2. Get a date on the books and then book it
This one is a big one because money is often a motivator for people. Also, there is transformation in the transaction. For me, when I finally booked my first week away from my husband and kids (sidenote, this trip was literally six years in the making), bought my plane ticket and made hotel reservations, I literally felt my body respond. I felt my body say yes as I was saying yes to things in my life that I knew were healthy and that I needed. I instantly felt that I was happier and that I was conquering some of the things that were holding me back in the pursuit of my own dreams.
3. Make it annual
One of the best ways to ensure you are taking time for you is to rebook as soon as the weekend ends. On the last day of my weeklong wolfpack time, my group of friends immediately rebooked for the following year. When you have these unforgettable times with your girls, it’s important to make sure and plan for that time to happen again and again and again. Life gets so busy, so if plans aren’t made early and intentionally, it is way too easy to push off times, events and weekends that aren’t deemed “essential.” Wolfpack weekends are essential, but it is up to us to treat them as importantly as a weekend soccer tournament or a 4-H show.
4. Make sure it’s intentional
I am all for anything from a silly girls’ weekend to a wine tasting weekend with friends to a special women’s event at church. But keep in mind that oftentimes, women wolfpack weekends are hard to come by, so don’t treat them lightly. If you have only one or two weekends out of the entire year to spend in community with other women, make sure you are intentionally saying yes to the time that seems best suited for what you need at the current stage in your life.

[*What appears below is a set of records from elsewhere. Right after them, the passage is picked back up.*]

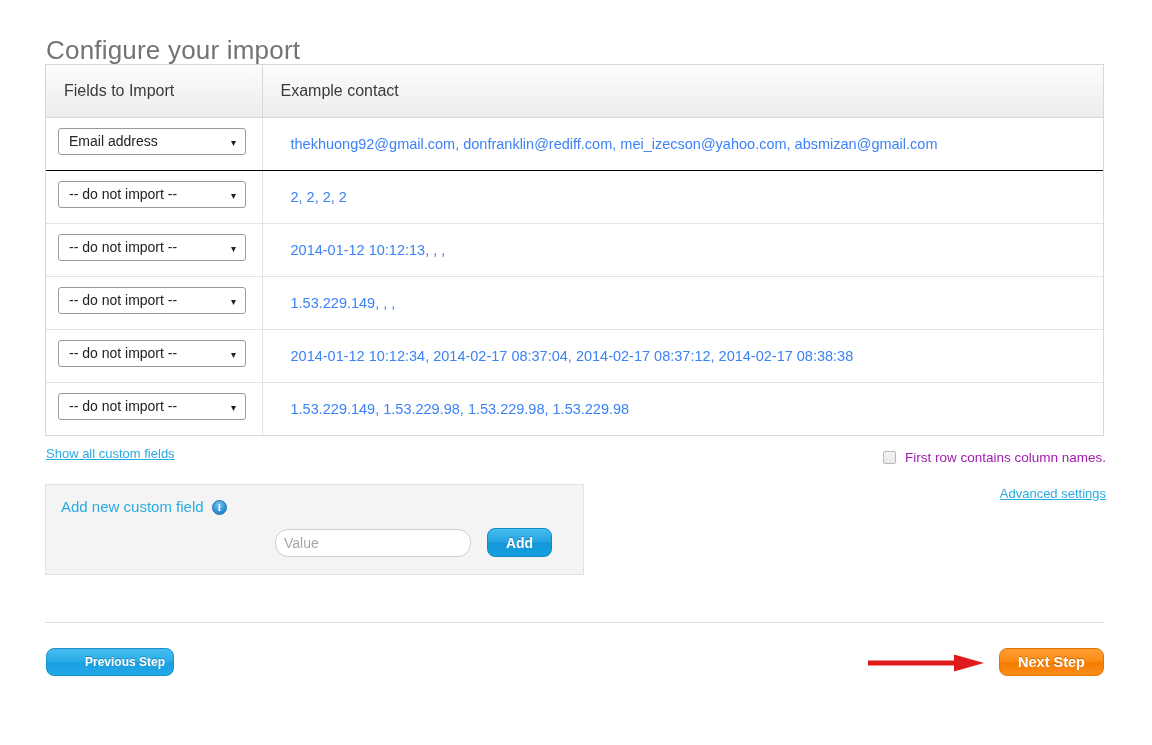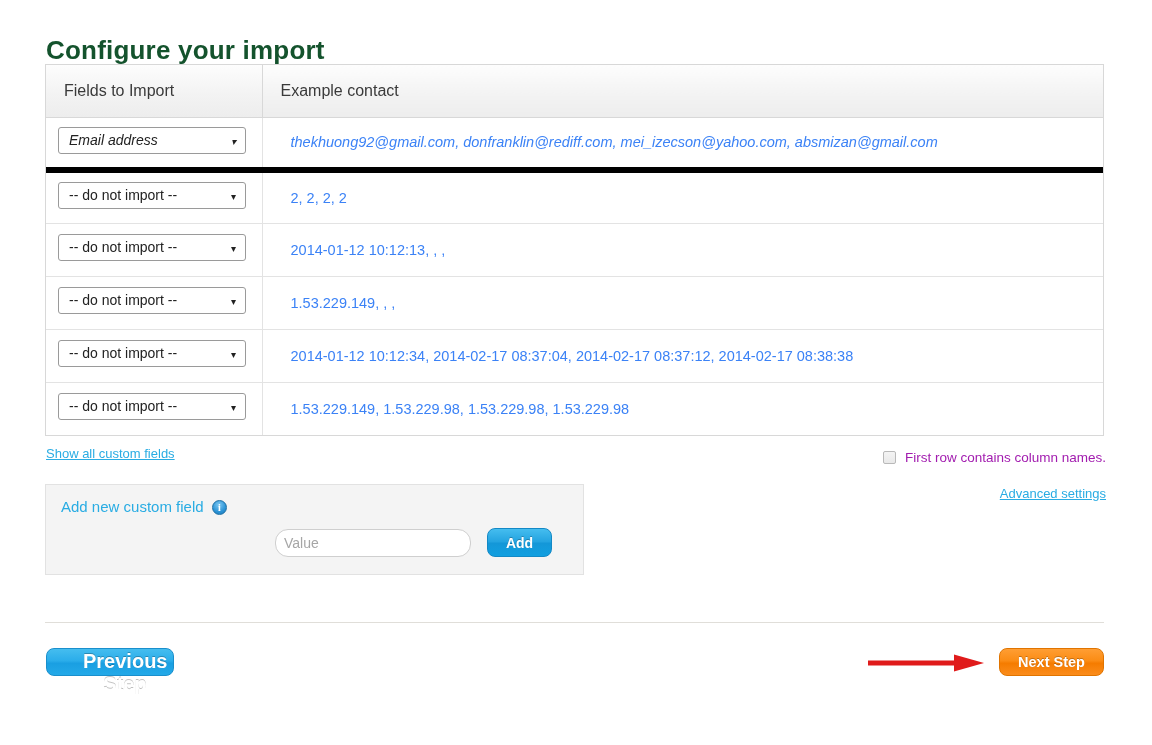"Configure your import" .page-title { color: #14532d -> #737373; font-weight: bold -> normal }
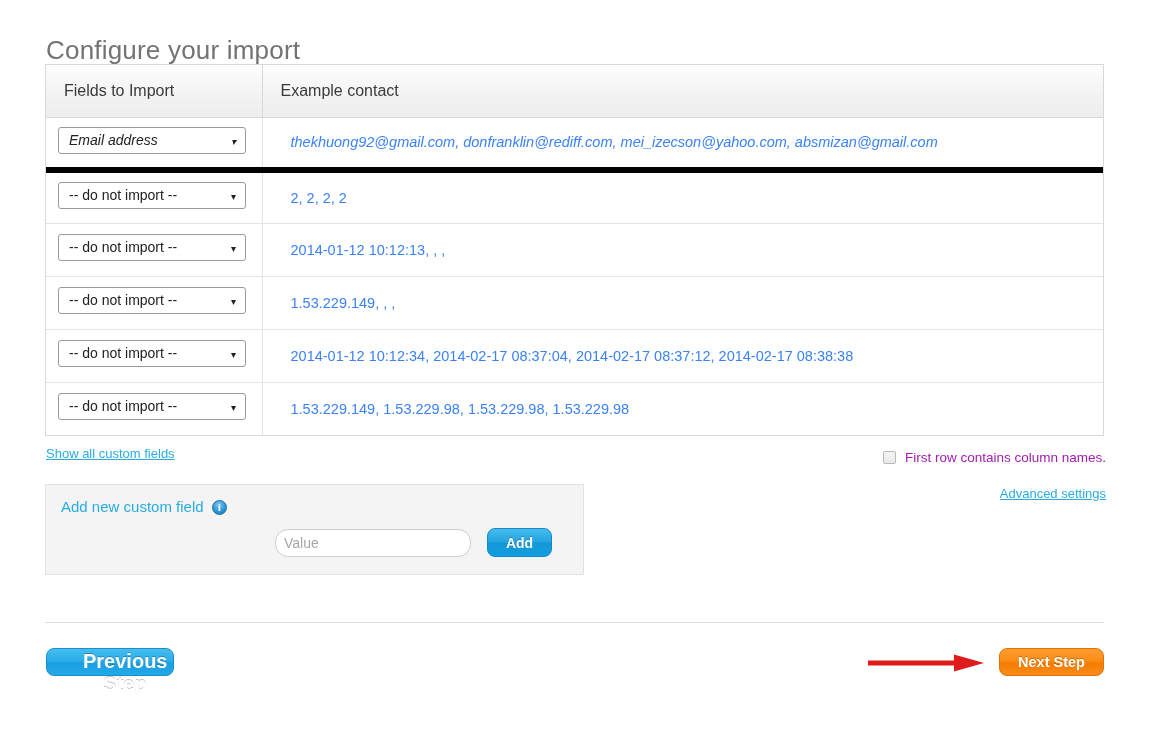"Email address" tr.row-highlight td { border-bottom: 6px solid #000000 -> 1px solid #000000; font-style: italic -> none }
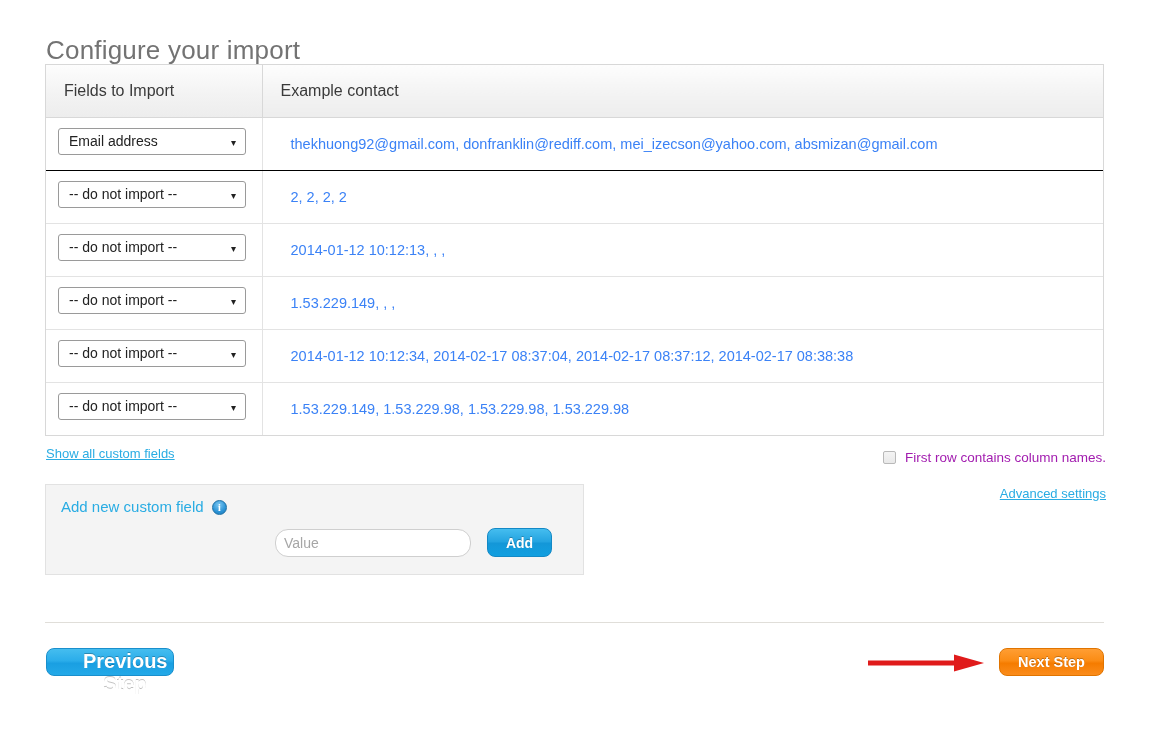"Previous Step" .btn-prev { font-size: 20px -> 12px }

What do I mean by that? I mean that different seasons in our lives means that our needs vary from time to time. This year, I needed time away for health, wellness and healing. I did not want a weekend poolside in Las Vegas, with cocktails in hand and buffet food in my belly. I needed the exact opposite this year (actually, most years). But other times in my life, that was exactly what I would have wanted. I also wanted a weekend of community with women from my church, because that has been a desire of my heart for a long time. So I made decisions to say no to other opportunities so that I could adamantly say yes to the experiences that my heart really needed most. I might have hurt feelings for those I said no to, but honestly friends, if we don’t practice taking care of ourselves and being intentional with how we spend our time, then it will be hard to get rejuvenated and recharged as we need to.
5. Get over the guilt
I know I have already mentioned the mom or wife guilt, but it can be such an obstacle to overcome that I think it’s worth mentioning again. Your kids may be sad, your husband may throw a little bit of guilt-trip fit, but it is imperative that you go on your wolfpack weekend anyway. Plan for the pouty faces, get ready for the questions that your husband already knows the answer to but will ask anyway, and pack those bags and take flight. When you return home, they will have already forgotten why they were pouting or what questions they asked, and they will be happy you’re home. They’ll also probably want a snack, to go to the park and will wonder where their favorite pair of shoes are, reminding you that life will be the same where you left it before.
We are never meant to live this life in isolation. In fact, isolation can breed all sorts of unhealthy mindsets, practices and ways of living. So get in community with other women. Share stories, laugh and cry together, and remember that the woman sitting next to you is there for your greater good… and hers too!